**THE RECORDS**
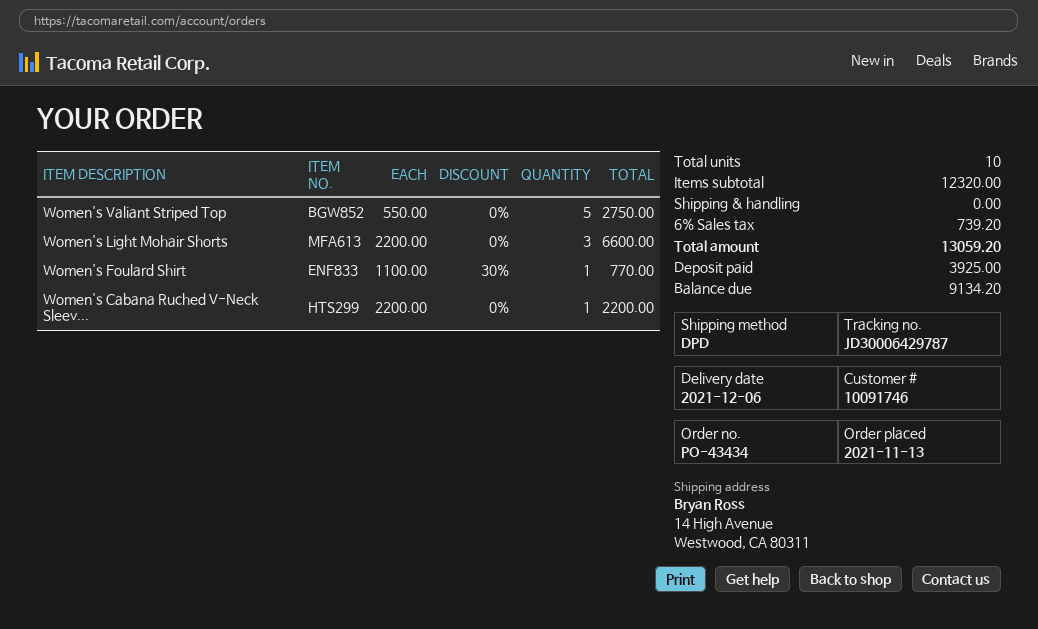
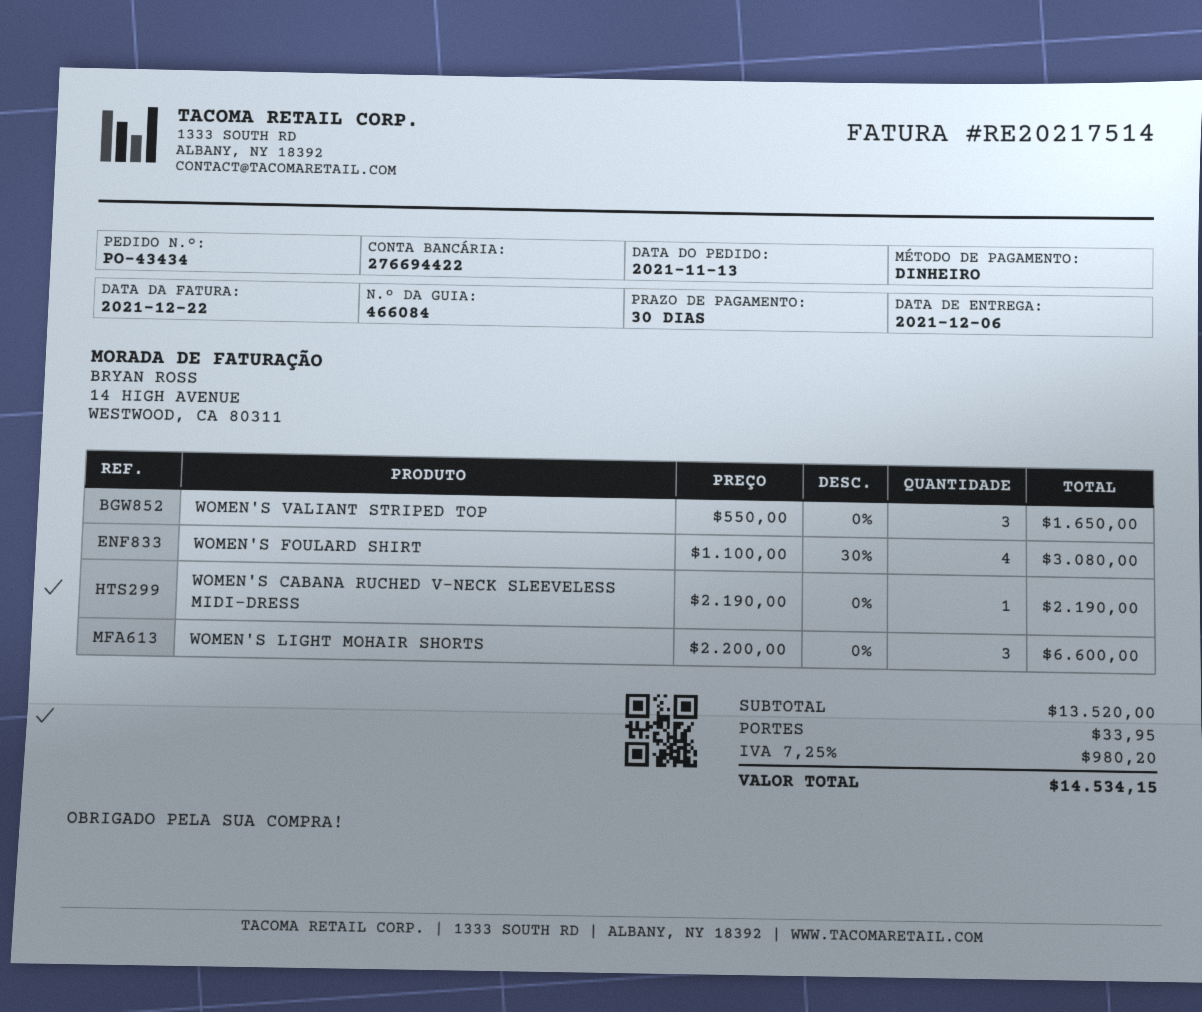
Women's Valiant Striped Top: 5 x 550.00 = 2750.00 -> 3 x 550.00 = 1650.00
Women's Foulard Shirt: 1 x 1100.00 - 30% = 770.00 -> 4 x 1100.00 - 30% = 3080.00
Women's Cabana Ruched V-Neck Sleev...: 1 x 2200.00 = 2200.00 -> 1 x 2190.00 = 2190.00
subtotal: 12320.00 -> 13520.00
shipping: 0.00 -> 33.95
tax: 6% = 739.20 -> 7.25% = 980.20
total: 13059.20 -> 14534.15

**REQUIREMENT**
Look above for the line that holds "subtotal: 12320.00 -> 13520.00", then copy it and each line after it exactly, through the last line of the data.

**SOLUTION FOR THIS EXERCISE**
subtotal: 12320.00 -> 13520.00
shipping: 0.00 -> 33.95
tax: 6% = 739.20 -> 7.25% = 980.20
total: 13059.20 -> 14534.15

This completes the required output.